Stretched to the limits, regional cargo carriers have not been able to expand. Empire Airlines, which operates freighters as well as passenger aircraft, has been unable to pursue new openings, said company president Tim Komberec.
“There are always people coming to us with opportunities. I’ve had to say no, because we barely had enough pilots to serve existing customers,” he said, adding that in the present situation his outfit now could go after new openings.
He noted that a lot more pilots would be looking for employment in the autumn, as the large US passenger airlines are poised to slash staff numbers by the end of September, when Washington’s $25bn payroll support for them expires.
“It’s the same with mechanics,” he added. Like pilots, these have been in short supply but many now face large scale lay-offs.
However, it is unclear how far regional cargo carriers can find opportunities to make use of the suddenly ample pilot pool.

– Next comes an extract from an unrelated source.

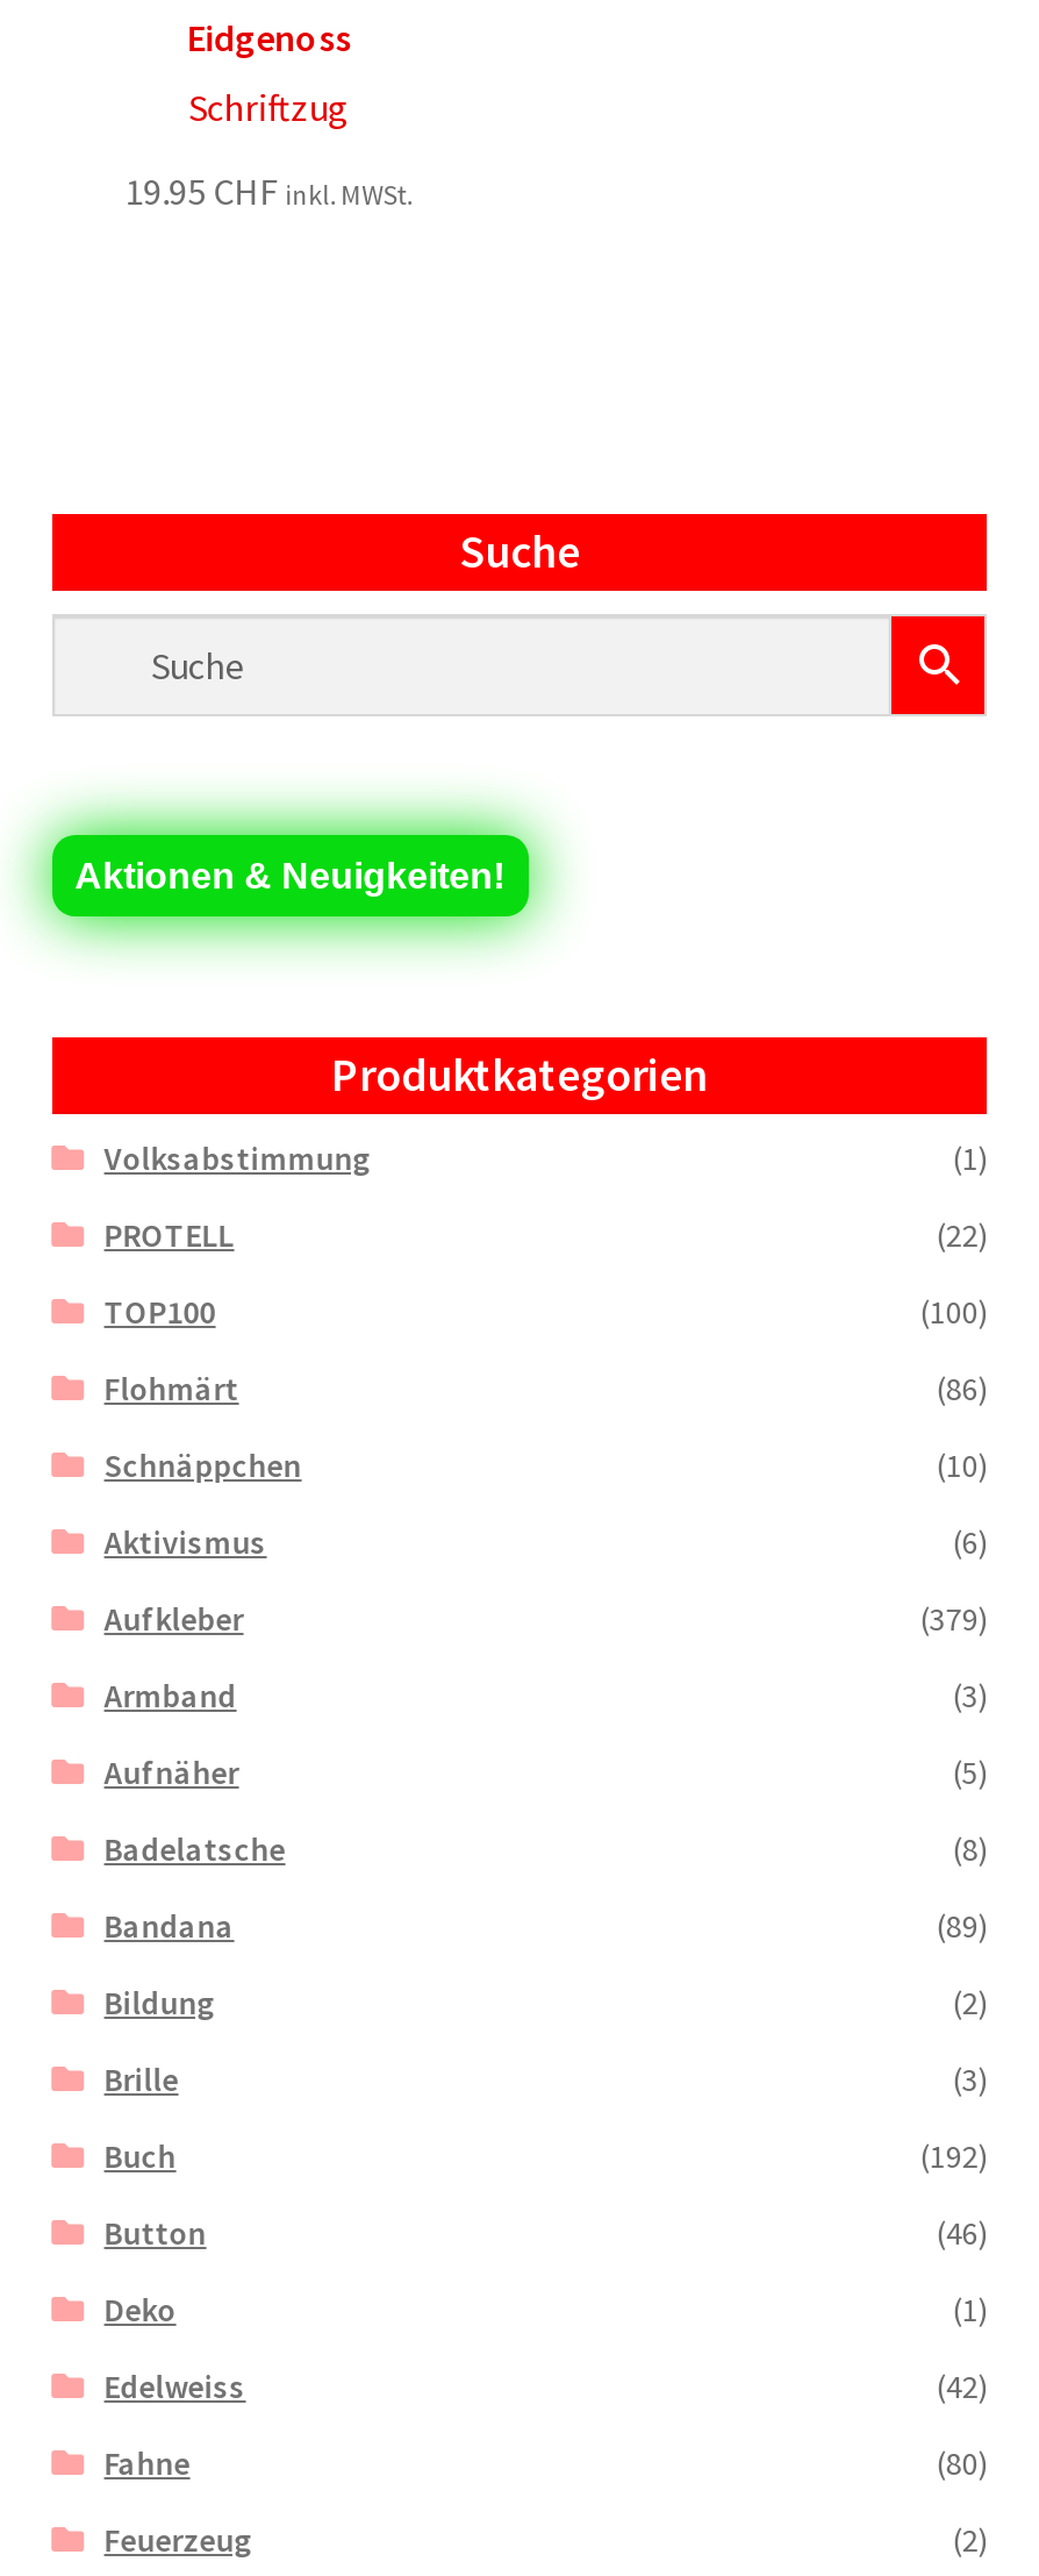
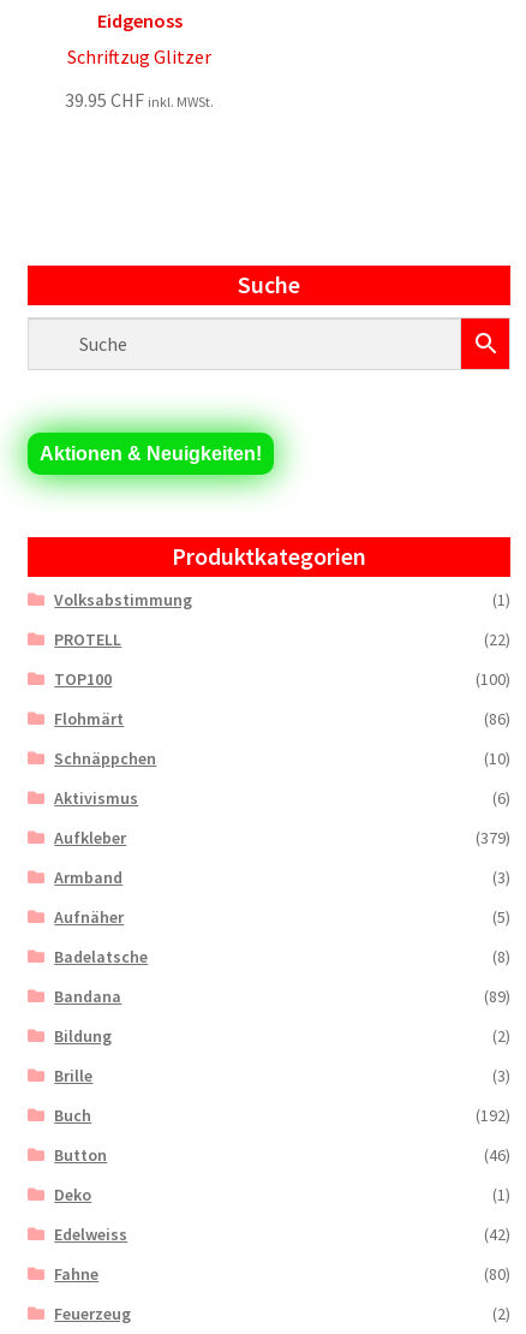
[189,85,349,131] Schriftzug -> [67,44,211,68] Schriftzug Glitzer
[125,167,413,214] 19.95 CHF inkl. MWSt. -> [65,87,214,111] 39.95 CHF inkl. MWSt.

Mr Komberec has doubts about the strength of the market, going forward.
“As long as people have no jobs they’re not going to buy things,” he said. “The savings rate in the US is 15%. That’s the highest ever. People are hoarding cash.”
So far the Covid-19 crisis has not hit regional cargo carriers with the vehemence that crippled passenger airlines, said Mr Bernstein.
“The impact on regional carriers at this point appears minimal. We’re largely at the whims of the integrators, and they seem to keep going, apart from some cutbacks, some multiple-section routes turned into single sections. I’ve not heard of any member on the brink.”
In the main, Empire operates a fleet of some 55 Cessna Caravans and ATR-72 and -42 freighters for FedEx. It also runs the intra-islands passenger and freighter operations for Hawaiian Air. Passenger flights are at the minimum, but Hawaiian’s freighters have been doing fairly well, according to Mr Komberec.
Automotive traffic has dropped significantly, but other segments appear to have more or less made up for this, Mr Bernstein said.
For the integrators, e-commerce has been buoyant, but this traffic moves largely by truck, Mr Komberec said. “The domestic air side for all the integrators has weakened,” he added.
At least there is no indication that they are in retreat. This year, FedEx is due to start taking delivery of new Cessna SkyCourier 408s and ATR-72-600Fs to replace older models. There has been no sign that the integrator would be slowing or deferring deliveries, Mr Komberec said. “We’re preparing to receive both types – doing all the planning work, writing manuals and so on.”
As the economy recovers and new opportunities open up, Empire can pursue new avenues, but the window is finite. When the airlines return to pre-Covid-19 levels of flying, the pilot pool for regional carriers will dry up again.
“We will be faced with the same problem in two to three years, probably worse. This is just postponing the problem,” Mr Komberec said.
Pilot training costs about $90,000 a year, so the usual three-year course sets an aspiring pilot back about $270,000, with the prospect of several lean years until 1,500 flight hours are logged to qualify as a commercial airline pilot, he pointed out, adding: “We need a shift in training in this country.”
He sees little cause for optimism in this respect. “We’re not doing anything drastic to address the situation,” he diagnosed.
Without a solution, the window of opportunity for regional cargo airlines will close again.